Granted, for the union movement, looking at Eskom which by its own admission is a third overstaffed, privatisation is a real threat. Workers almost always lose out when companies move into the private sector, because the shareholder’s desire to profit entails so often mechanization and cutting staff. We should have empathy with those who lose jobs through no fault of their own. And make no mistake, the consumer of electricity will pay more, though the costs of the private option, the cost of generators, batteries, LED lamps and lost productivity is not insubstantial. Yet if the renewable energy industry takes off, as global warming pressures demand it does, jobs created there may offset jobs lost at the parastatal.

When discussing issues like privatisation, journalists and commentators should check their own unconscious prejudices – and that includes me. I confess to being in two minds about handing over services to the private sector. Those who experienced the Telkom State-owned monopoly will know the frustrations of dealing with a state-owned company which regarded customers as an imposition. Cellphones broke the monopoly, though we now have to deal with poor phone reception, expensive contracts, and high data costs from the cellphone oligopoly. And while I’m grateful that armed response keeps me safe, I’m not happy that I have to rely on it.

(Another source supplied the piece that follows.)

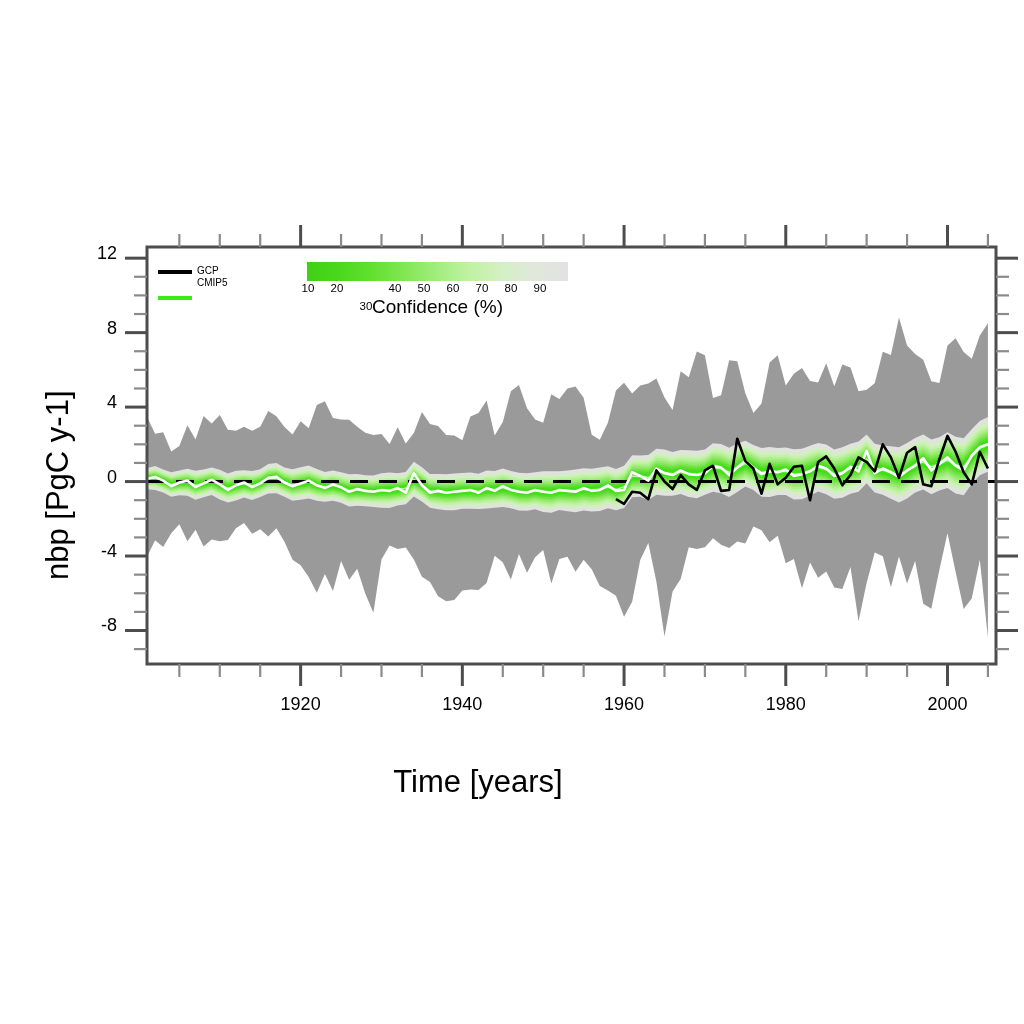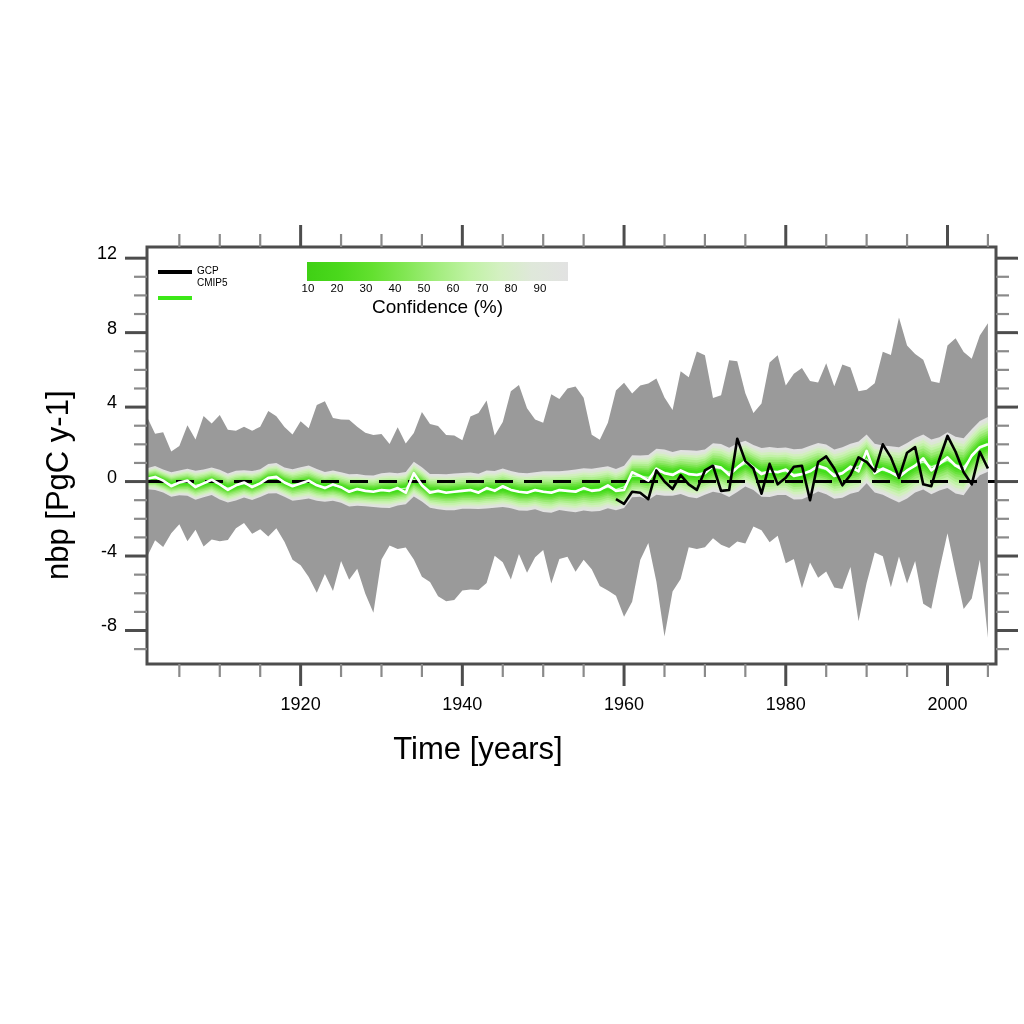"30" div.cb-tick { top: 282px -> 300px }
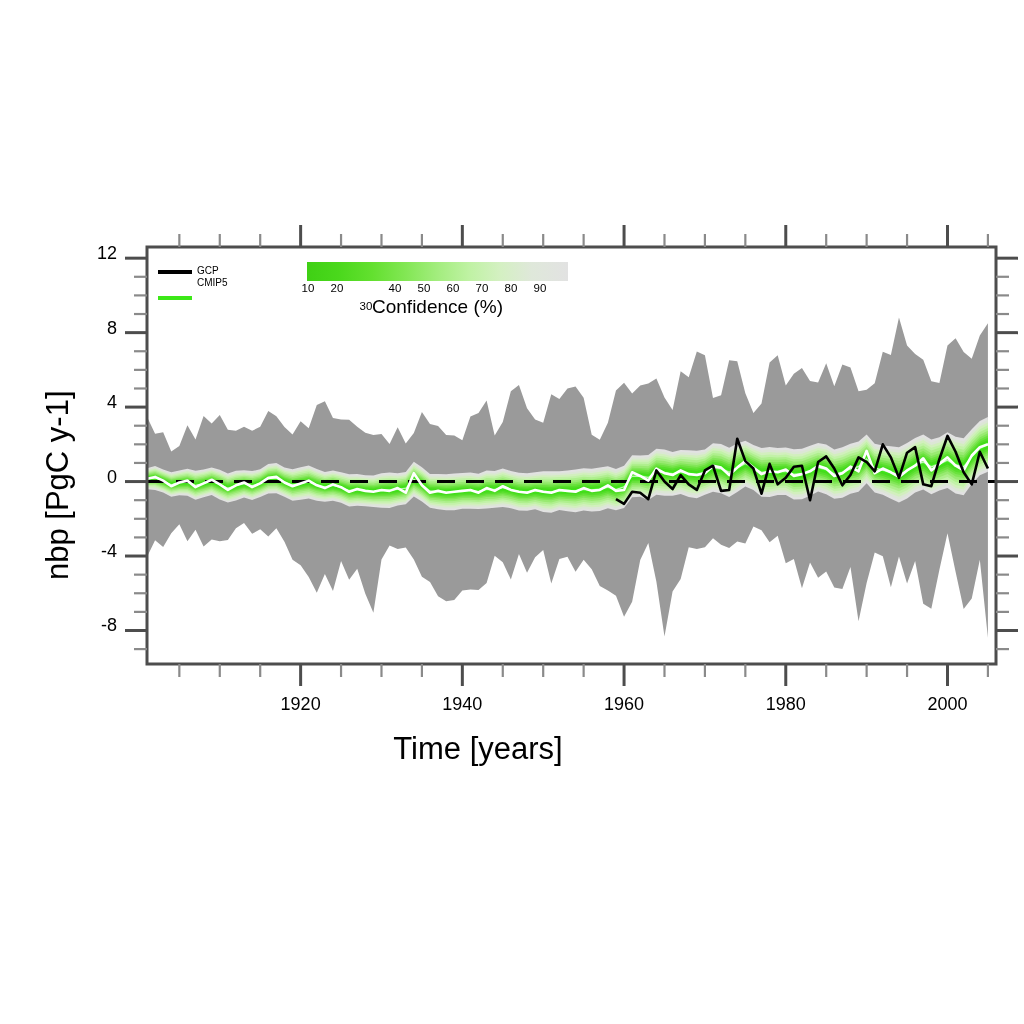"Time [years]" #xtitle { top: 731px -> 764px }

If privatisation of some sort is inevitable, what of nationalisation? While the crisis of public health care has been written about extensively, less so the financing crisis in private healthcare, characterised by economic concentration, and over-servicing and over-supply on the one hand by doctors and hospitals and, on the other, ballooning medical aid premiums threatening to put private healthcare out of reach for all but the wealthiest. As formal employment shrinks and the gig economy grows, medical aid also becomes less of an option for many people.

The plan remains to introduce the National Health Insurance (NHI) though it is some way off – it is not prominent in the Budget. Which is a pity, since a properly funded public health service, whatever form it takes, I can attest from experience, is a great boon. And if we have privatisation by default, the ever-rising premiums of medical aid schemes and medical inflation might well ensure we also experience nationalisation by default as more people are thrown onto the mercies of the state health sector.

In any case, if the planned restructuring works out, and government also succeeds in improving governance in the Makana municipality, my friend in Makhanda might be able to spend less on electricity generation and more on preparing for the water shedding that seems to be coming our way. DM

Reg Rumney is a financial, economics, and business journalist, and researcher. He is the former director of the South African Reserve Bank Centre for Economics Journalism at Rhodes University.